The First Red Scare dawned as World War I ended, sparked by fears stoked by the Bolshevik Revolution and a militant, largely anarchist and immigrant domestic labor movement. Thousands were arrested; hundreds were deported. A generation later, the McCarthyite Second Red Scare filled blacklists and inflamed paranoia of a communist conspiracy reaching the highest echelons of government and society. We are now in the midst of the Third.
The far-right rails against a supposedly pervasive cultural Marxism. Universities are targeted as alleged hotbeds of anti-American sentiment. The previous Red Scare was stoked by fears of the Civil Rights Movement and the global era of decolonization, unleashing purges with the stated aim of protecting the precious white family from race-mixing. Today’s Red Scare is petrified of migrant caravans “poisoning the blood” of the nation and cloaks itself in the language of fighting “antisemitism,” by which is meant anti-Zionism—opposition to Zionist ethnonationalism.
Office of Management and Budget director and Project 2025 architect Russell Vought didn’t mince words when describing his target, saying that “the stark reality in America is that we are in the late stages of a complete Marxist takeover of the country.” The far right seeks to win what the Claremont Institute calls a “Cold Civil War,” though one warming up by the day.
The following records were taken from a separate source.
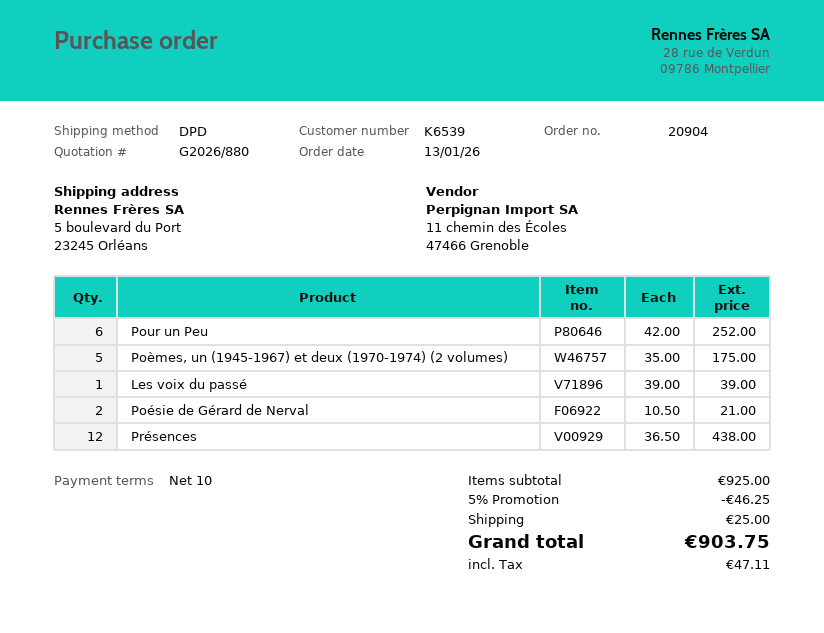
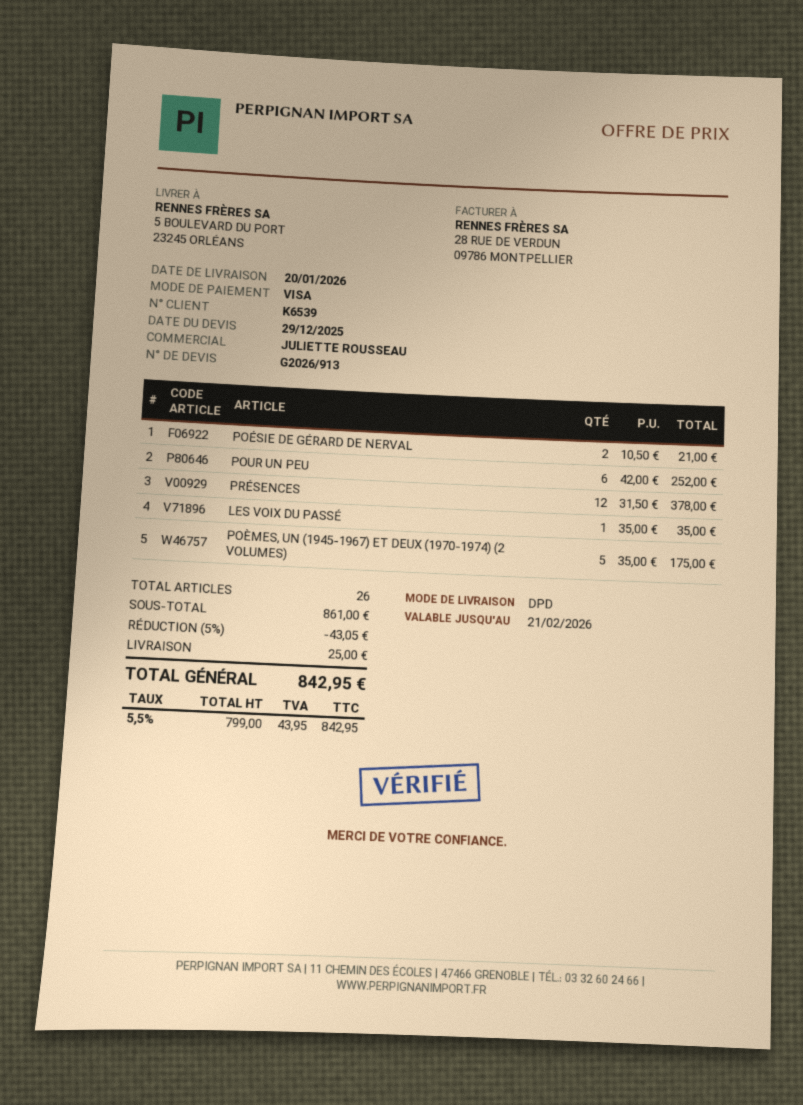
quote number: G2026/880 -> G2026/913
Les voix du passé: 1 x 39.00 = 39.00 -> 1 x 35.00 = 35.00
Présences: 12 x 36.50 = 438.00 -> 12 x 31.50 = 378.00
subtotal: 925.00 -> 861.00
discount: 5% = 46.25 -> 5% = 43.05
tax: 47.11 -> 43.95
total: 903.75 -> 842.95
Though the Trump administration is getting more rhetorical traction with its crusade against “antisemitism” and than its largely identical fight against “Marxism,” we should look understand the current repressive frenzy as of a kind with earlier Red Scares. Recall that the universities that are supposedly inculcating a generation of antisemitic bigots are the very same said to be run by “Marxist lunatics.” The Palestinian resistance provides the same foreign fuel to this Scare as the Russian Revolution and Wars of National Liberation did the two preceding ones. Gender, race, and nationality again seem unsettled in ways that stoke the paranoic reflexes of those who seek to conserve the rule of capital.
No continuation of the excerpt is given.